*WORK REQUIRED*: Transcribe exactly the line containing "- Formulário de" and every line after it, through the end of the records below.

*RECORDS PROVIDED*:

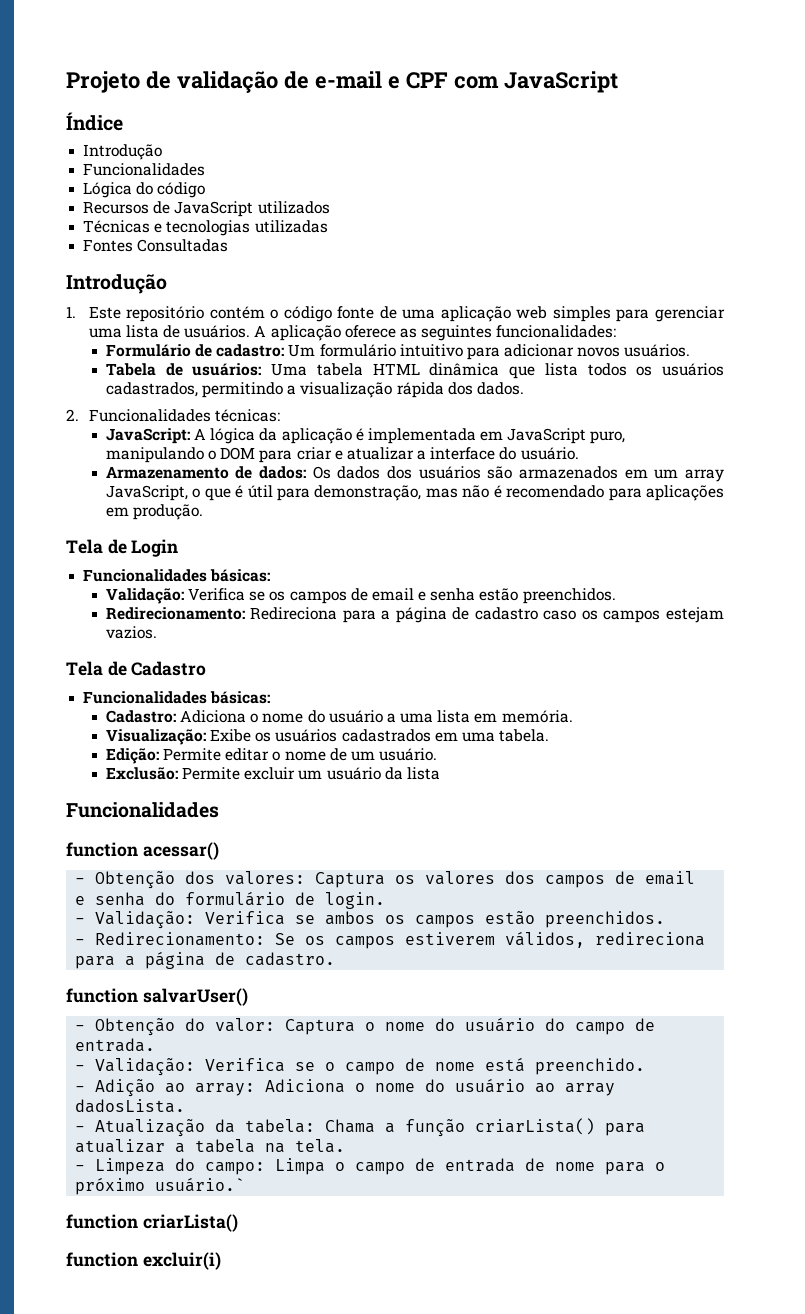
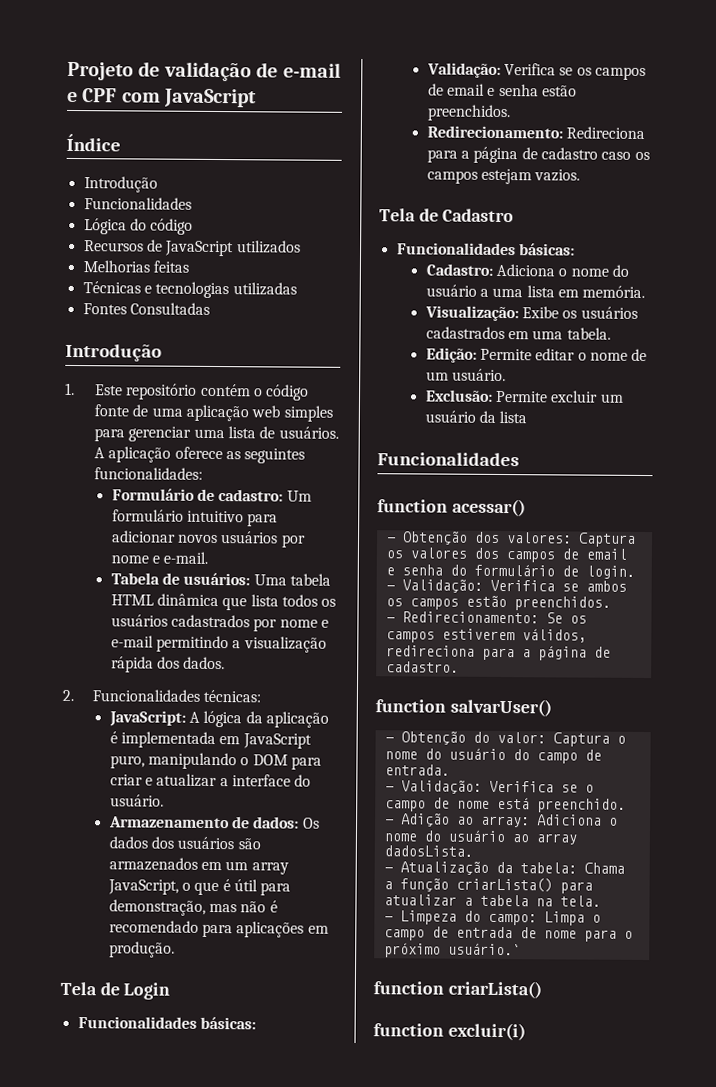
+ Melhorias feitas
- Formulário de cadastro: Um formulário intuitivo para adicionar novos usuários.
+ Formulário de cadastro: Um formulário intuitivo para adicionar novos usuários por nome e e-mail.
- Tabela de usuários: Uma tabela HTML dinâmica que lista todos os usuários cadastrados, permitindo a visualização rápida dos dados.
+ Tabela de usuários: Uma tabela HTML dinâmica que lista todos os usuários cadastrados por nome e e-mail permitindo a visualização rápida dos dados.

*SOLUTION BELOW*:
- Formulário de cadastro: Um formulário intuitivo para adicionar novos usuários.
+ Formulário de cadastro: Um formulário intuitivo para adicionar novos usuários por nome e e-mail.
- Tabela de usuários: Uma tabela HTML dinâmica que lista todos os usuários cadastrados, permitindo a visualização rápida dos dados.
+ Tabela de usuários: Uma tabela HTML dinâmica que lista todos os usuários cadastrados por nome e e-mail permitindo a visualização rápida dos dados.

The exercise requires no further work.